Can the House’s Obamacare Lawsuit Succeed?

COMMENTARY The Constitution

Can the House’s Obamacare Lawsuit Succeed?

Nov 23rd, 2014 2 min read
COMMENTARY BY
Elizabeth Slattery

Legal Fellow and Appellate Advocacy Program Manager, Meese Center for Legal and Judicial Studies

Elizabeth Slattery researches and writes on the rule of law, separation of powers, civil rights, and other constitutional issues.

Last week, the House of Representatives filed a lawsuit in a federal district court in Washington challenging the Obama administration’s unilateral actions that have effectively amended the Affordable Care Act.

Speaker of the House John Boehner, R-Ohio, and other Republicans had threatened for several months to sue in an attempt to rein in the Obama administration. From illegal “recess” appointments to the more than 30 waivers of the ACA to the recent executive amnesty for millions of illegal immigrants, the administration has given Congress plenty of questionable actions from which to choose.

The House lawsuit targets two actions related to the administration’s failure to comply with the ACA. First, the administration paid an estimated $3 billion in fiscal year 2014 in subsidies to insurance providers for providing cost-sharing reductions to certain policyholders, even though Congress never appropriated funds for these subsidies. Second, the ACA requires that businesses with 50 or more full-time employees provide health insurance or pay a fine for each uncovered employee “beginning after December 31, 2013.” The administration delayed enforcement of this employer mandate until 2015 despite the statutory language.

While the substance of the House’s claims may be meritorious, the district court may rule against the House on procedural grounds if it finds that the House lacks standing to bring this lawsuit. There are three constitutional requirements for standing: an injury-in-fact; that is fairly traceable to the defendant’s conduct; and that is capable of being redressed by a court. The existence of other remedies, such as the power of the purse, censure or impeachment, may make the court hesitant to become involved in this battle between the administration and the House.

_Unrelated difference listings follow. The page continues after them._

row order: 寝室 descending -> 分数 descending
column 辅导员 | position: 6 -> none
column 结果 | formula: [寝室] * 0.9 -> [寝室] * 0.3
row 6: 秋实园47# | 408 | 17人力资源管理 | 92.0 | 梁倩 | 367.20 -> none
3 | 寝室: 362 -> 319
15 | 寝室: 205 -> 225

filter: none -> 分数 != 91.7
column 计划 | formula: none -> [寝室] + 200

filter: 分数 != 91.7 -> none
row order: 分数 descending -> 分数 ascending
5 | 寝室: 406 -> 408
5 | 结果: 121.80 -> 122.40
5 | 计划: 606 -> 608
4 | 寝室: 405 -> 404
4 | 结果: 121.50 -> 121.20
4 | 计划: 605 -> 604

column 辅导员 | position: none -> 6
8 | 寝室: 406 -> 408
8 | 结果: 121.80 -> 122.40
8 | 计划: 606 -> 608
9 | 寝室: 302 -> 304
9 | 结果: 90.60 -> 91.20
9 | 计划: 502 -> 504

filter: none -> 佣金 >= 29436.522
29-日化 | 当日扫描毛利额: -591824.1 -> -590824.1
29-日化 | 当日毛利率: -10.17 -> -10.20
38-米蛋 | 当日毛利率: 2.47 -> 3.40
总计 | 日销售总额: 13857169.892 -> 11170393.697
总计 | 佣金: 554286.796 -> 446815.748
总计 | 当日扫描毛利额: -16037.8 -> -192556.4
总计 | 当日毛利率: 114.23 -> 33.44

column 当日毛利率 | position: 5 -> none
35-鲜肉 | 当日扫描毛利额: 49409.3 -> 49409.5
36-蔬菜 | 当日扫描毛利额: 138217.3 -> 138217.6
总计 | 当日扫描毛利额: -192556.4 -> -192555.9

The injury is the hardest part for members of Congress to prove, and for that reason, courts often prefer suits brought by private parties because they can show a demonstrable (often economic) injury. For example, it was a bottling company, rather than the Senate, that successfully challenged President Obama’s illegal “recess” appointments to the National Labor Relations Board because the board was adjudicating an unfair labor practice claim made against the bottling company. While courts have ruled against members of Congress who brought “sore loser” suits, such as when six members sued to stop the Line Item Veto Act or when 31 members challenged President Clinton’s involvement of U.S. forces in a NATO airstrike against Yugoslavia, that tide may be turning.

A federal appellate court ruled that Colorado legislators had standing to challenge the state’s Taxpayer Bill of Rights constitutional amendment last April, although the Colorado governor has asked the Supreme Court of the United States to review this decision. The Supreme Court will also hear a case later this term that deals with whether Arizona state legislators have standing to challenge the state’s redistricting commission. Thus, the Supreme Court could issue a decision that has an impact on the House’s standing in its suit.

Although the Obama administration’s rather creative execution of the ACA raises serious constitutional issues, it is too soon to tell if the House’s lawsuit will be dismissed on standing grounds or if a court will reach the merits of the case. In the meantime, both houses of Congress should pursue alternative means to curb the abuses of the administration and repair the damage that is being done to the separation of powers embodied in the Constitution.